INRA, UMR AGAP, F-34060, Montpellier, France.
CIRAD, UMR AGAP, Avenue Agropolis, F-34398, Montpellier, France.
Mol Ecol Resour. 2017 May;17(3):565-580. doi: 10.1111/1755-0998.12587. Epub 2016 Aug 29.
We produced a unique large data set of reference transcriptomes to obtain new knowledge about the evolution of plant genomes and crop domestication.

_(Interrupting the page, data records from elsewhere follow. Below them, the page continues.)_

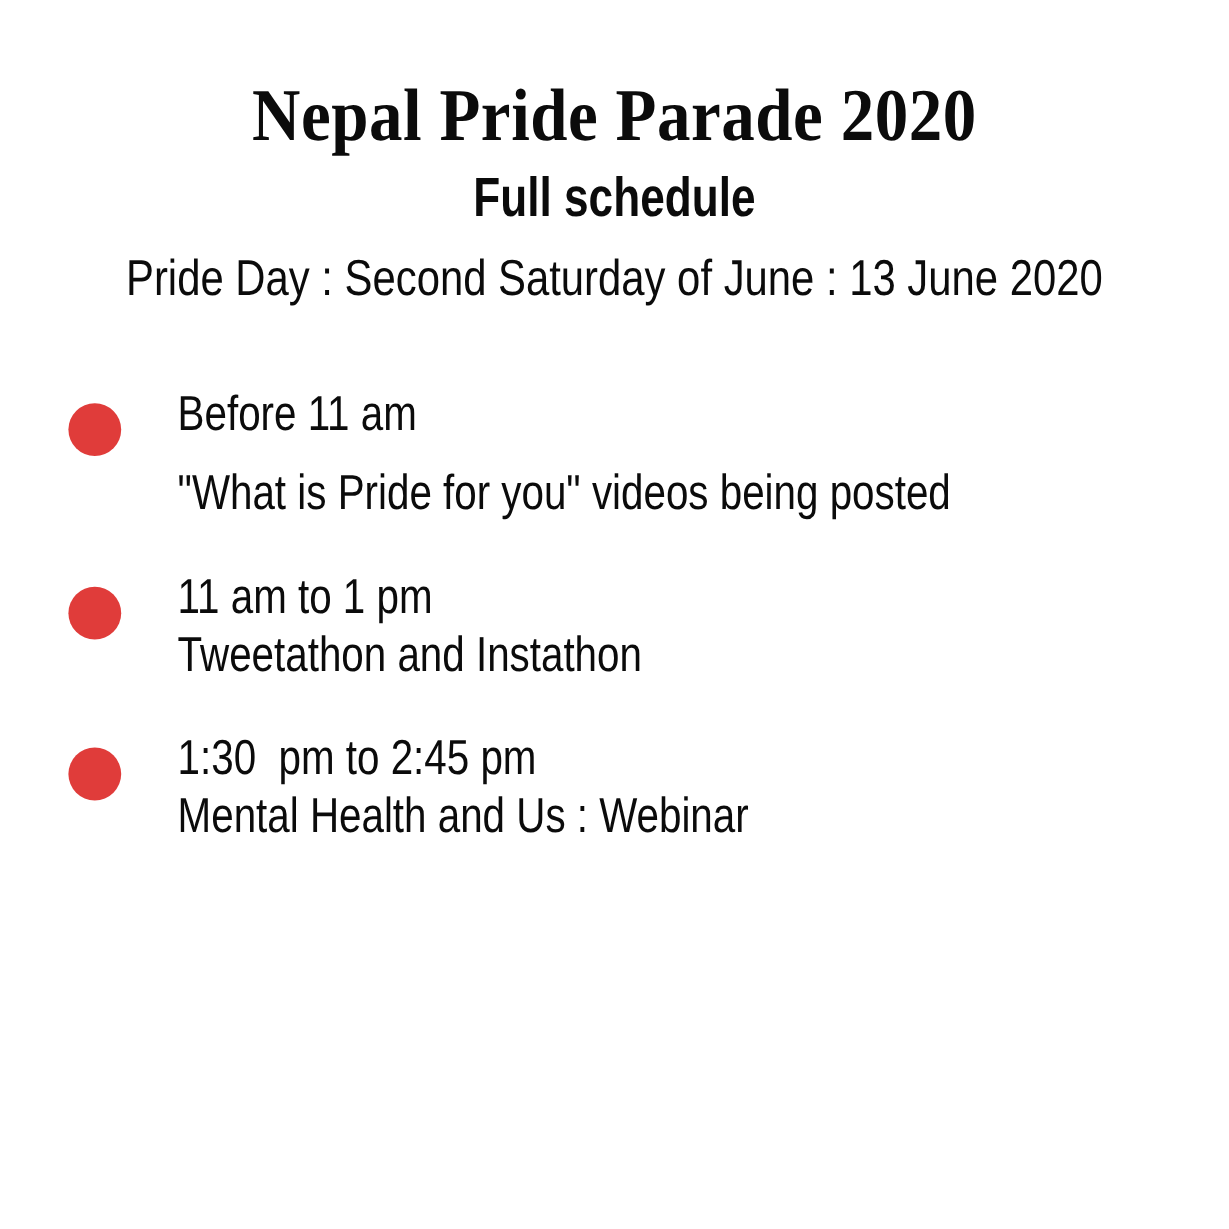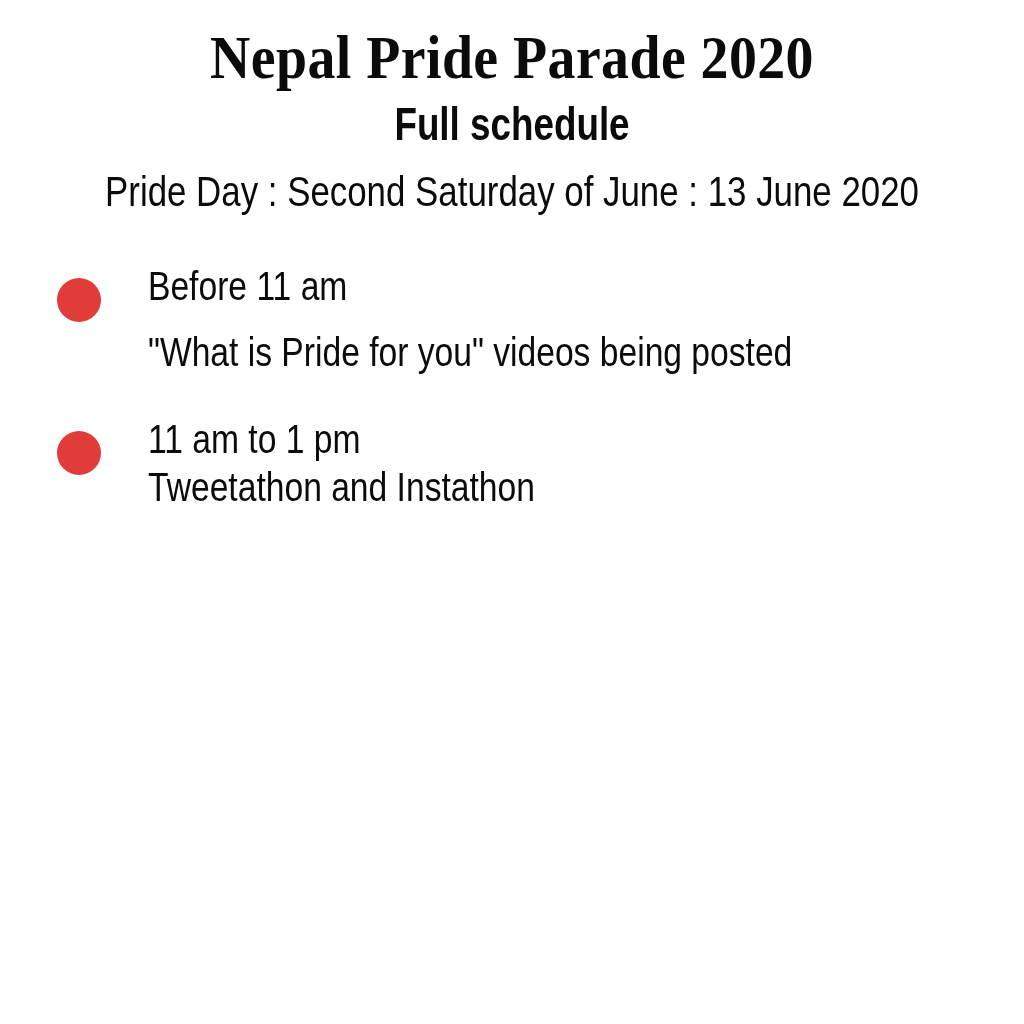"Nepal Pride Parade 2020" .header { margin-top: none -> 40px }
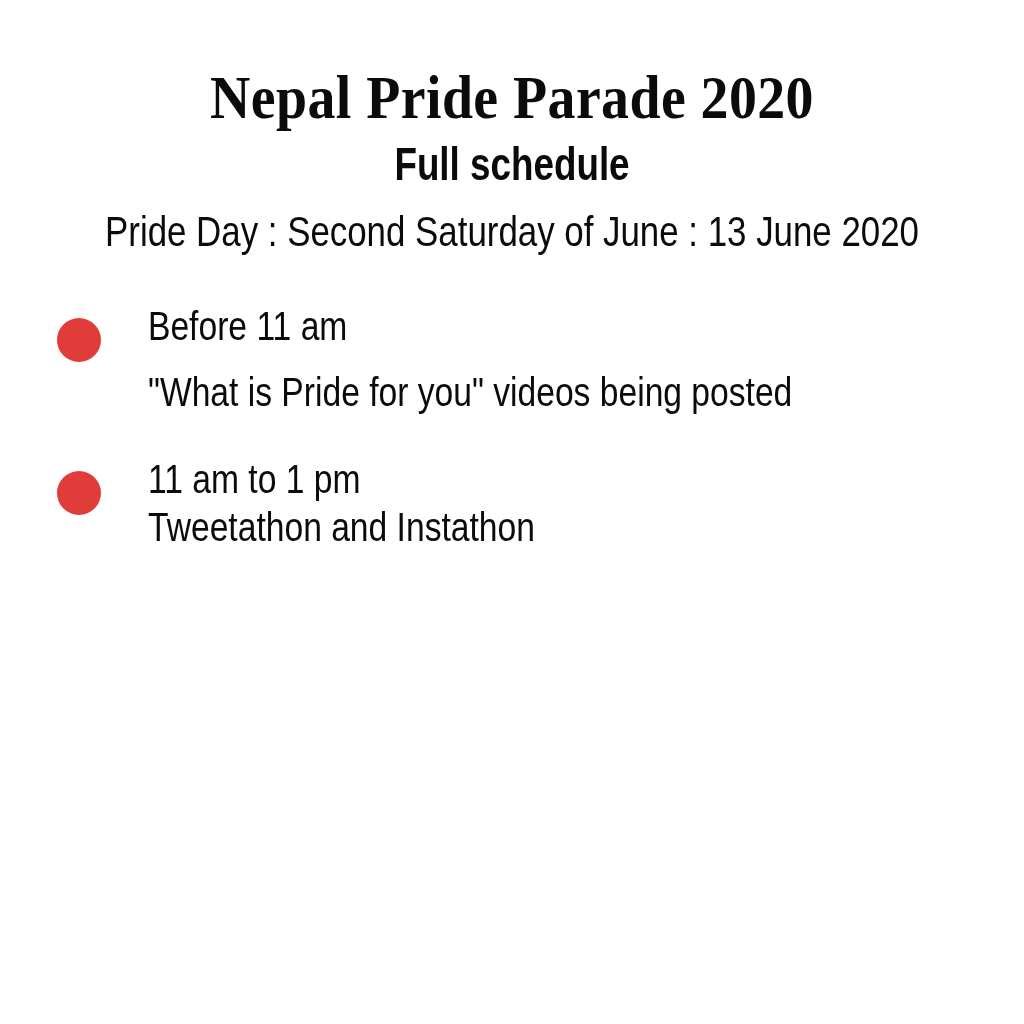"Before 11 am" .schedule { top: 264px -> 282px }
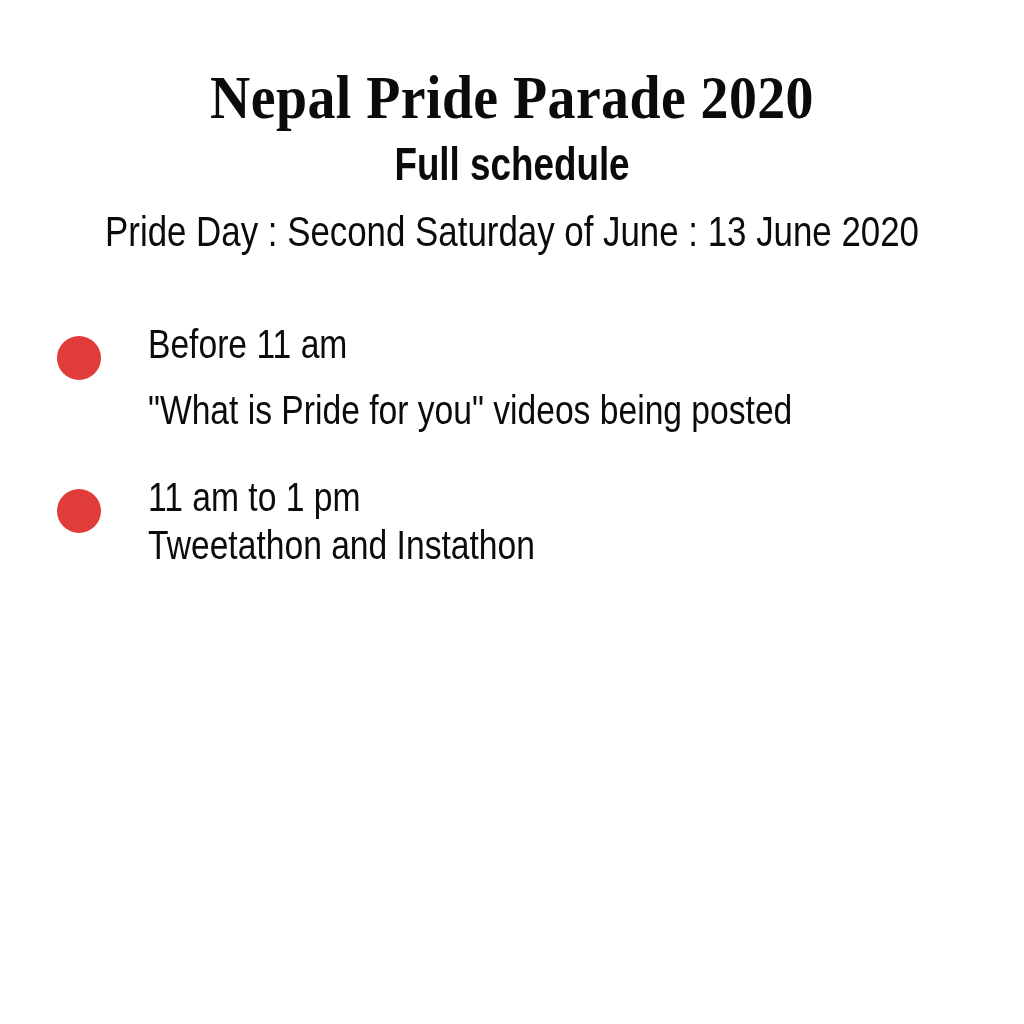"1:30 pm to 2:45 pm" li.schedule-item { html: none -> <li> <span></span> <div>1:30 pm to 2:45 pm</div> <div>Mental Health and Us : Webinar</div> </li> }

For this purpose, we validated a RNA-Seq data assembly protocol to perform comparative population genomics. For the validation, we assessed and compared the quality of de novo Illumina short-read assemblies using data from two crops for which an annotated reference genome was available, namely grapevine and sorghum. We used the same protocol for the release of 26 new transcriptomes of crop plants and wild relatives, including still understudied crops such as yam, pearl millet and fonio. The species list has a wide taxonomic representation with the inclusion of 15 monocots and 11 eudicots. All contigs were annotated using BLAST, prot4EST and Blast2GO. A strong originality of the data set is that each crop is associated with close relative species, which will permit whole-genome comparative evolutionary studies between crops and their wild-related species. This large resource will thus serve research communities working on both crops and model organisms. All the data are available at http://arcad-bioinformatics.southgreen.fr/.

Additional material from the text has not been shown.